Victims of TerraUSD UST Collapse Speak Out – Will Do Kwon Be Arrested?

Ruholamin Haqshanas
Last updated: | 2 min read
Source: Screenshot/Terra/YouTube

Victims of the collapse of the Terra ecosytem, which wiped out over $60 billion of investors’ funds, have been speaking up and calling for Do Kwon and entities related to him to be brought to justice. 

In a Twitter thread, ‘FatManTerra,’ a pseudonymous finance investor who has been providing updates on the Terra situation, shared numerous stories about the experience of victims of the wipeout. 

In several of the cases, the victims reckoned that even when they had doubts about the investments, they did not exit their positions due to assurances made by Kwon. One such assurance often noted was his tweet for the community to “hold steady” as he was “deploying more capital” to maintain the UST peg to $1. 

He also alleged that amid the debacle, Kwon, TFL, and LFG cashed out “hundreds of millions of dollars through the liquidity fraudulently generated by roping retail investors into a ‘savings product.'” The analyst pointed out that each of these stories points to not just lost savings but human lives lost, lost time, and also lost relationships. 

Describing the sad tales to be Do Kwon’s legacy of fraud, FatManTerra implored the crypto founder to come forward to face his arrest warrant and court cases. 

“The fallen will not be forgotten. I, we, will do everything in our power to bring Do Kwon to justice. We implore him to come forward and face his arrest warrants and court cases. If Do Kwon is free to scam again, then there is no justice in crypto,” FatManTerra wrote.  

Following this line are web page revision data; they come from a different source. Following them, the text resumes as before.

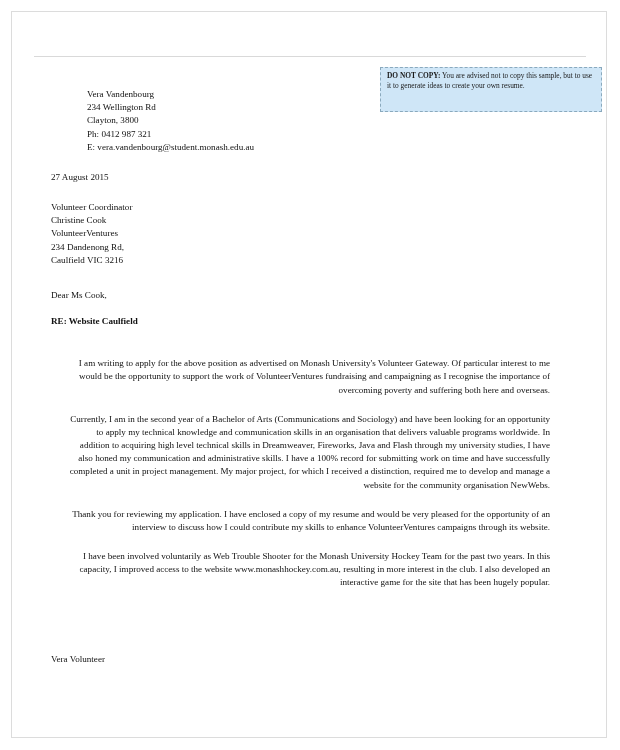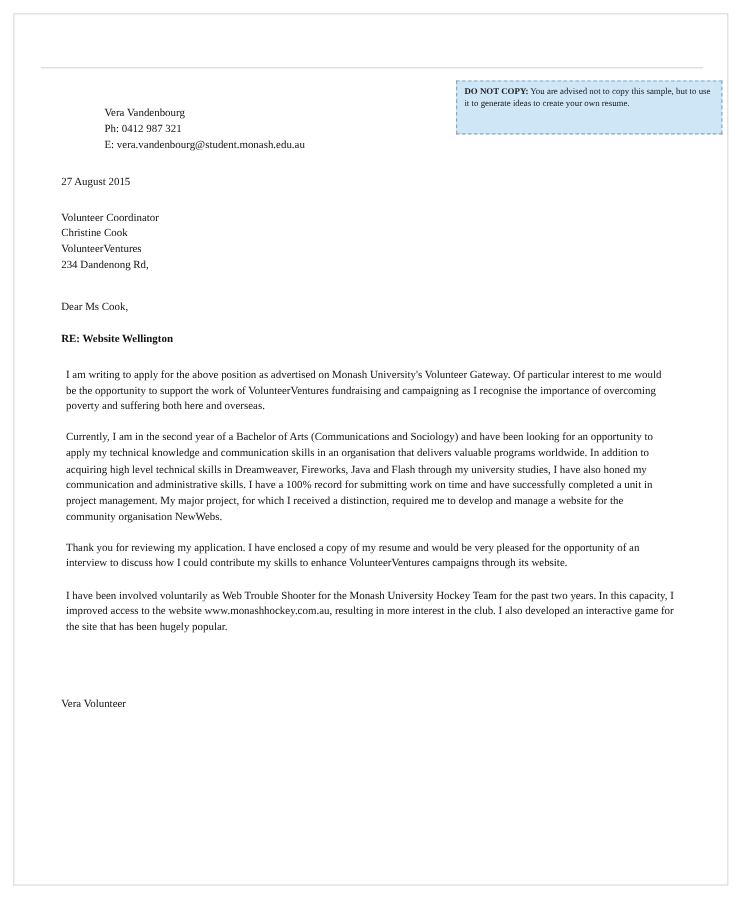--- a/index.html
+++ b/index.html
@@ -117,6 +117,7 @@
 
     <div class="block sender-block">
       <span class="addr-line">Vera Vandenbourg</span>
+      <span class="addr-line">234 Wellington Rd</span>
       <span class="addr-line">Ph: 0412 987 321</span>
       <span class="addr-line">E: vera.vandenbourg@student.monash.edu.au</span>
     </div>

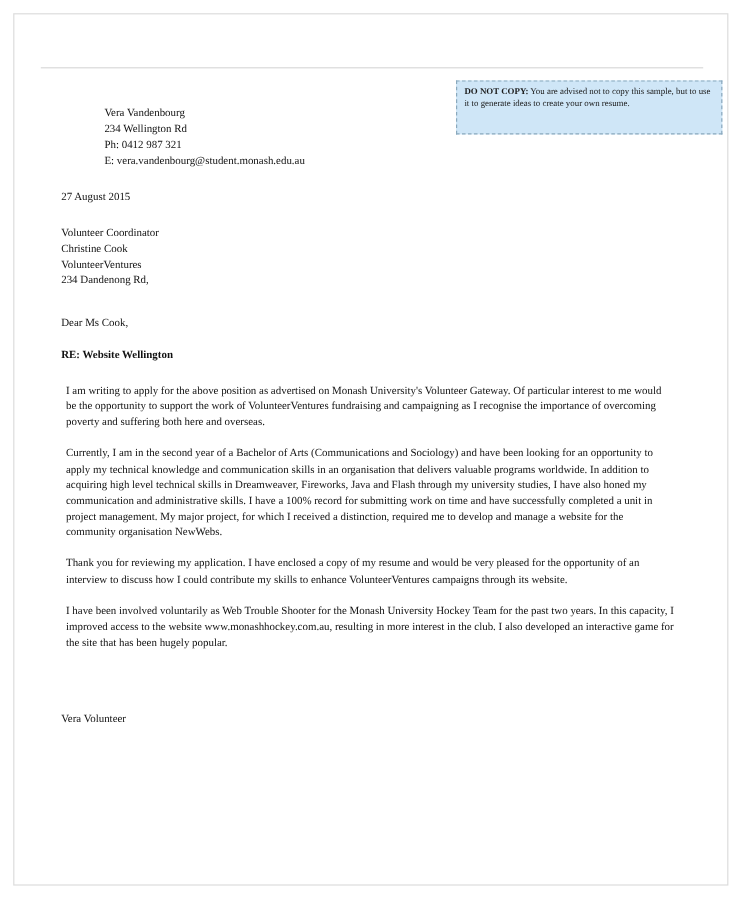--- a/index.html
+++ b/index.html
@@ -118,6 +118,7 @@
     <div class="block sender-block">
       <span class="addr-line">Vera Vandenbourg</span>
       <span class="addr-line">234 Wellington Rd</span>
+      <span class="addr-line">Clayton, 3800</span>
       <span class="addr-line">Ph: 0412 987 321</span>
       <span class="addr-line">E: vera.vandenbourg@student.monash.edu.au</span>
     </div>

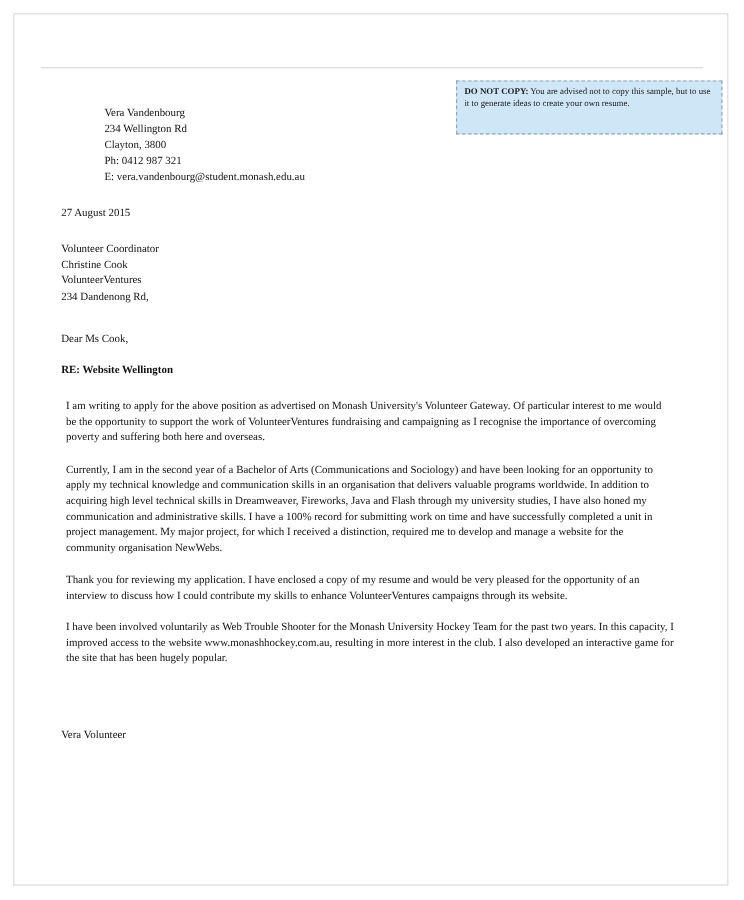--- a/index.html
+++ b/index.html
@@ -134,6 +134,7 @@
       <span class="addr-line">Christine Cook</span>
       <span class="addr-line">VolunteerVentures</span>
       <span class="addr-line">234 Dandenong Rd,</span>
+      <span class="addr-line">Caulfield VIC 3216</span>
     </div>
 
     <div class="spacer-lg"></div>

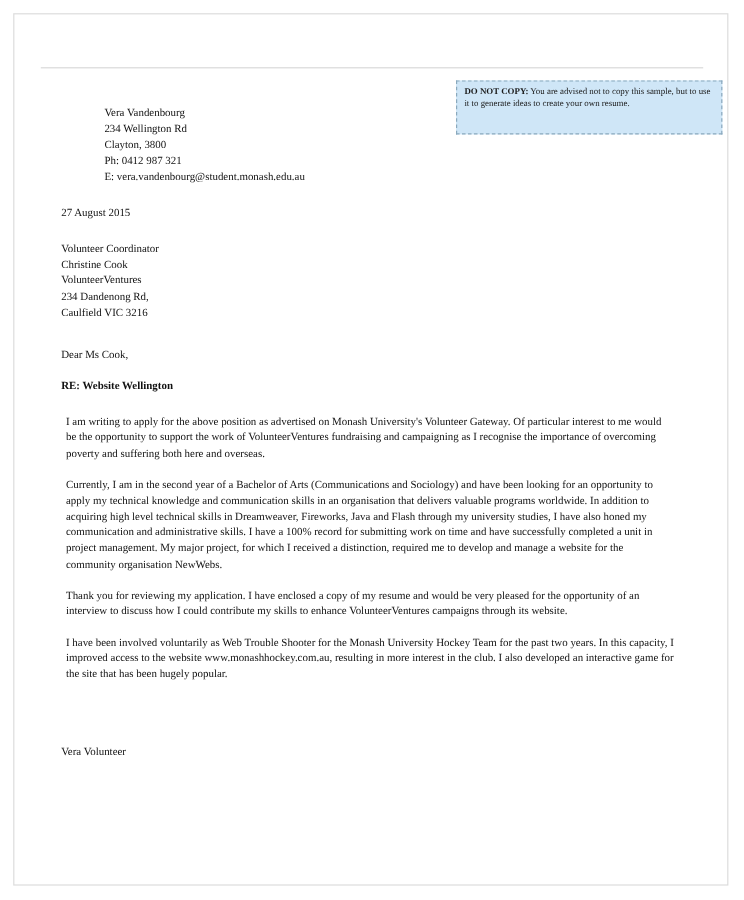--- a/index.html
+++ b/index.html
@@ -143,7 +143,7 @@
 
     <div class="spacer-sm"></div>
 
-    <div class="subject">RE: Website Wellington</div>
+    <div class="subject">RE: Website Caulfield</div>
 
     <div class="spacer-sm"></div>
 

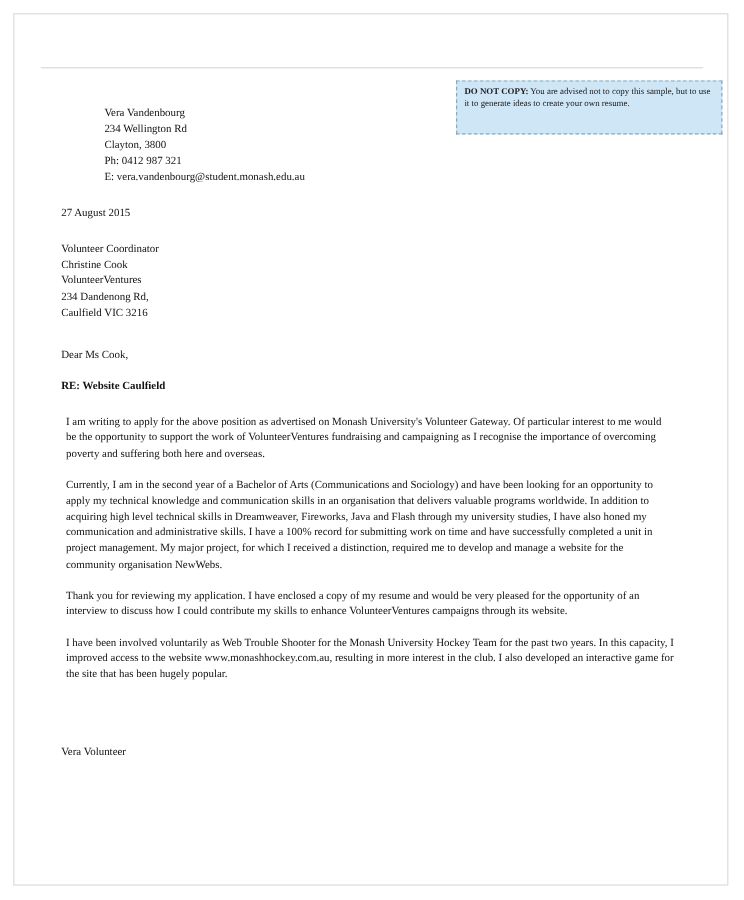--- a/index.html
+++ b/index.html
@@ -95,8 +95,8 @@
   .subject { font-weight: bold; }
 
   .para {
-    margin: 4px;
-    text-align: left;
+    margin: 16px;
+    text-align: right;
   }
   .para + .para { margin-top: 13px; }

Do Kwon and Terra executives continue to claim innocence

FatManTerra is a notable person in the class action suit investors filed in the U.S. against Terraform Labs (TFL), Jump Crypto, Jump Trading LLC, Republic Capital, Republic Maximal LLC, Tribe Capital, DeFinance Capital, GSR Markets Limited, and Three Arrows Capital Ptd Ltd. (collectively, the “Luna Foundation Guard”), as well as individual defendants Nicholas Platias and Do Kwon. 

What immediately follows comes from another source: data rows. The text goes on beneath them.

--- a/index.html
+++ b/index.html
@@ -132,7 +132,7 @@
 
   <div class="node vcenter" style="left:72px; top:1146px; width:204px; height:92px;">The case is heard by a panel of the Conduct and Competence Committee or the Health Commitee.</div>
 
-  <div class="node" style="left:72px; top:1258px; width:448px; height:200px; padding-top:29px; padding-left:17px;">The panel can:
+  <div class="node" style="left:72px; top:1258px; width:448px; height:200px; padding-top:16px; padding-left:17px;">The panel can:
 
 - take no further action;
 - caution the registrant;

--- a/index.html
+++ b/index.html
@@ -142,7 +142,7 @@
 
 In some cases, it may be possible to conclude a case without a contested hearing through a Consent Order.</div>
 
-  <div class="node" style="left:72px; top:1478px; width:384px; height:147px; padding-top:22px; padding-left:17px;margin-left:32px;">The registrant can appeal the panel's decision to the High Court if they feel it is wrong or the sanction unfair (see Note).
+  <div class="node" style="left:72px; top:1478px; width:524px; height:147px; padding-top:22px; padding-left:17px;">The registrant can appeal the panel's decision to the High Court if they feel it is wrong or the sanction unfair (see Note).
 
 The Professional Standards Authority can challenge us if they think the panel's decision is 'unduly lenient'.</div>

The investors are being represented by U.S.-based attorneys Scott+Scott. In a recent development, the suit has been joined by a group of Terra investors from India. 

Amid the allegations, Do Kwon and entities related to the debacle, including TFL and Luna Foundation Guard (LFG), have maintained that no fraud was committed in the crash. In a recent statement, Kwon called the reports around the case ‘misinformation.’ 

Similarly, TFL told the Wall Street Journal that it considers the actions of prosecutors in South Korea targeting the company and its executives to be overreach as Luna was not legally a security and hence not covered by South Korea’s capital markets law.